### DATASET ENTRIES
——
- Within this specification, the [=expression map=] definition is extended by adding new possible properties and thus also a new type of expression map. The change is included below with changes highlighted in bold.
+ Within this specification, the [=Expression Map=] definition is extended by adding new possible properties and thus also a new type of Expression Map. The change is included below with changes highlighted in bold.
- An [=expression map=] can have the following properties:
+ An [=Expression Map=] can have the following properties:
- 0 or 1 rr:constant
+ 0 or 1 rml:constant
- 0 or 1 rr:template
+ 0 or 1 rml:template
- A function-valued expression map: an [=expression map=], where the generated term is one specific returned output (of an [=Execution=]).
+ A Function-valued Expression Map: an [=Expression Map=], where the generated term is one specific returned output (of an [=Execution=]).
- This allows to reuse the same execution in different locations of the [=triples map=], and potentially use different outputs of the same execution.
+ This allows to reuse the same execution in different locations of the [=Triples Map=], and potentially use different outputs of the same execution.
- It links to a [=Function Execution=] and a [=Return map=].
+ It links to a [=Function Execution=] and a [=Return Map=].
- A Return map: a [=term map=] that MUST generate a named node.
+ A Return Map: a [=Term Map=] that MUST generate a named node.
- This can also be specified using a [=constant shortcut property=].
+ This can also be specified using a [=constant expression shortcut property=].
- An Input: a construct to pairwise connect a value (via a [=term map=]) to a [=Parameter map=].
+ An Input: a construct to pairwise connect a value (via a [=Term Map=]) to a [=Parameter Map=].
——
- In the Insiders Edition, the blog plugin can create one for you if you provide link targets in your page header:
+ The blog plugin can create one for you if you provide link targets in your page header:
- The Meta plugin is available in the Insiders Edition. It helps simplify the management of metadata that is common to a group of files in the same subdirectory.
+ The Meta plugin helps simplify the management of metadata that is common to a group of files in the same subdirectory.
——
### ASSIGNMENT
Retype only this portion of the data above: the line containing "- The Meta plugin", the line containing "Meta plugin helps", and all lines between them, exactly.

### COMPLETED TASK
- The Meta plugin is available in the Insiders Edition. It helps simplify the management of metadata that is common to a group of files in the same subdirectory.
+ The Meta plugin helps simplify the management of metadata that is common to a group of files in the same subdirectory.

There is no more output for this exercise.